More than many other countries, particularly in Africa, Cameron argues “we have a widely disseminated popular sense of constitutional agency. That sounds very abstract but it basically means that a service delivery protestor says, ‘I know that I’m entitled to better and I’m entitled to better because I’ve got the right to water and to healthcare and sanitation and to education.’” 

This is partly due to a feisty tradition of public interest litigation – in Justice’s first chapter, Cameron eloquently explores how lawyers such as Arthur Chaskalson and George Bizos used “the legal system to try to slow down and outwit apartheid”. But he also believes the legalisation of black trade unions in 1979 led to these movements utilising their legalised status to not merely promote workers’ rights but also to drive internal dissent against apartheid, resulting in “a widely disseminated popular sense of the law as a potential instrument for justice” which has continued to this day. 

While protestors in 2011 Arab Spring uprisings were effectively saying, “We reject the system; we reject this government”, Cameron argues that the sentiments behind the majority of post-apartheid South African protests are: “We know this government which we claim as ours can do better” – “a claim of loyal dissent”. He adds: “They’re not wrong.
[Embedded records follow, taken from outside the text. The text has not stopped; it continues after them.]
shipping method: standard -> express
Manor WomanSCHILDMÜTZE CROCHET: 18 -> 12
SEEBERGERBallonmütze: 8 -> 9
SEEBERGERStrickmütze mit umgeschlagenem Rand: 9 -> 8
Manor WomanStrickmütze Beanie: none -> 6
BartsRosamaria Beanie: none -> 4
We’re a middle-income country – we shouldn’t have as much destitution and squalor as we have. We know that our government agencies are capable of delivering more,” he says, blaming corruption and a lack of efficiency.

Cameron says there are parallels between Gauteng motorists refusing to pay e-tolls and service delivery protestors who burn down libraries. “Both are enraged with a system that they think should be dealing better with them and rendering better unto them. And in both cases, there is unlawful behaviour.”
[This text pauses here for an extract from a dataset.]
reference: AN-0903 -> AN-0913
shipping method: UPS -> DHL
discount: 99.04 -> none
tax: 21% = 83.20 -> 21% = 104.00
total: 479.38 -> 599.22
While he believes that constitutional education is important, “you really create popular legitimacy and understanding of the constitution through changes in people’s lives brought through constitutionalism”. Justice powerfully illustrates the profound and meaningful ways that both the constitution and the constitutional court have had on the lives of South Africans over the past two decades. While there have been several landmark cases – rulings that have scrapped the death penalty, allowed gays to marry, and forced government to comprehensively overhaul its housing policy – Cameron believes the most powerful was the court’s judgement, in 2002, that forced the government to provide antiretroviral medication to pregnant mothers. 

The Constitutional Court has sometimes been criticised for not being radical enough in its rulings on socioeconomic rights (such as the right to housing, sanitation and water) which the constitution requires to be progressively realised for all South Africans. Cameron sees the constitution as a “serviceable, practical structural means” of helping the country’s citizens attain these rights; he doesn’t regard the document as the panacea that will automatically deliver them.

When I ask him what the greatest threat to the constitution is, it isn’t crime or political pressures or corruption – though he mentions all of these as challenges. Rather it is inequality – and the reality that 20 years after democracy was established in South Africa, it remains “a deeply divided and dispossessed society”. “We are a highly unequal society,” he says. “Inequality is bad for everyone… we all suffer its ill-effects. A more equal society is a more just society; it’s a society in which people lead more integrated and contented lives – and there are empirical studies showing this.” 

Cameron believes that the constitution’s promise of equality “is the one we’ve delivered worst on”. Will this change? He is hopeful that “with enough imaginative self-belief that we can do it”, it will. But while, as a constitutionalist, Cameron is enthusiastic about the constitution’s power, as a judge he takes “quite a cautious and conservative view of what the courts and constitution can mean. They are an important fallback mechanism but the most important agency of constitutionalism is actually the people – through popular activism, popular dissent, popular engagement with the constitution, and through public interest litigation. I don’t think that judges and lawyers can do everything.”

Justice is published by Tafelberg.

This article first appeared in the July 2014 edition of Wanted magazine.